May 10, 2011
Equity Markets are opening with a slight bid this morning. On the economic front import prices rose 2.2% vs. expectations of 1.8% on higher food and energy prices. The year over year increase was 11.1% vs. expectations of 10.4%. Inventories rose by the most since December, rising 1.1% vs. expectations of 1.0%. Treasury bonds are slightly down this morning, with the yield on the 10-year rising to 3.17%, down from its February high of 3.70%. Commodities are slightly down with oil down 1.5%. On the upside NYMEX gas is up over 1% and sugar up over 4%,
This is the last major week of earnings releases as 423 of 500 stocks in the S&P 500 have reported so far. To date 72% of companies have exceeded earnings and 67% have exceeded revenue estimates, both in line with the prior quarter. The average surprise for earnings has been 7%, and 1% for sales, which compares to 6% and 2% last quarter.

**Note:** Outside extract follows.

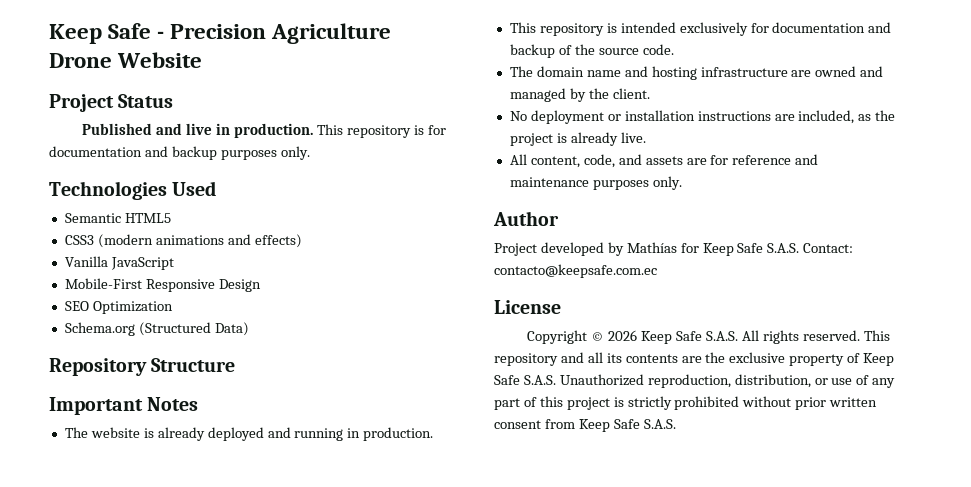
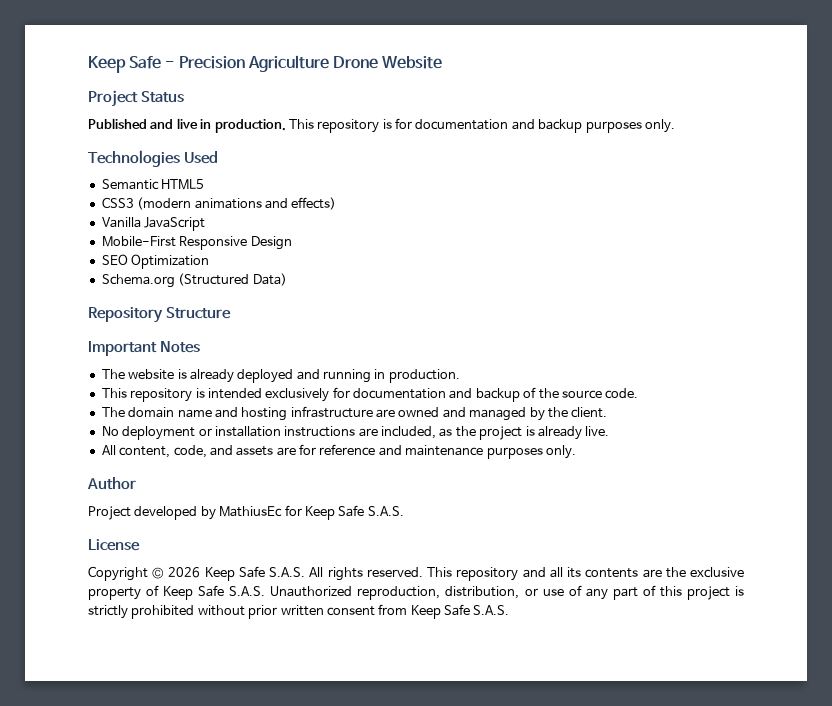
- Project developed by Mathías for Keep Safe S.A.S. Contact: contacto@keepsafe.com.ec
+ Project developed by MathiusEc for Keep Safe S.A.S.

S&P downgraded Greece’s credit rating last night on concerns the country may be forced to restructure its debt. Greek bonds sold off hard on the news.
China's reported a strong jump in the trade surplus yesterday to $11.4 billion in April, much higher than expectations. Exports grew 30% year over year while imports grew 22%. The yuan hit an all time high yesterday.
Microsoft announced they would be buying Skype for $8.5 billion in the biggest tech deal of the year. Big Softy plans to eventually integrate internet calling into Outlook, Xbox, Windows mobile phones, and corporate phone software.
PIMCO’s holdings of government debt fell to -4%, showing they had increased their short positions. Bill Gross has been vociferous in his disapproval of the Fed’s strategy as it relates to the dollar and treasury bonds.
In a blow to regulation, FDIC Chairman Sheila Bair said she will leave when her term expires in July. Ms. Bair was very early in warning about the dangers of deteriorating credit quality in US bank portfolios. Unfortunately her warnings were ignored by Hank Paulson and Alan Greenspan.
Bloomberg is reporting that the highest earning California based city employees earned almost $10 million, or an average of $490K each. Robert Rizzo, the indicted former City Manager of Bell earned $1.2 million.
Federal regulators are considering creating new, “super-safe” mortgage loans known as qualified residential mortgages, or QRM’s, which would require a 20% down payment (I’m old enough to remember when that was the standard down payment). The Mortgage Bankers Association is estimating that rates will rise by 3%, to over 8%, for non-QRM loans. Additionally, the regulators are looking at shrinking the role of both Freddie and Fannie, pushing the secondary mortgage market increasingly to private investors.
APAC markets were mostly positive last night although volumes were low. The markets are cautious in advance of China’s inflation report coming out tonight (Wed. AM). EMEA markets are strong this morning, mostly up over 1%.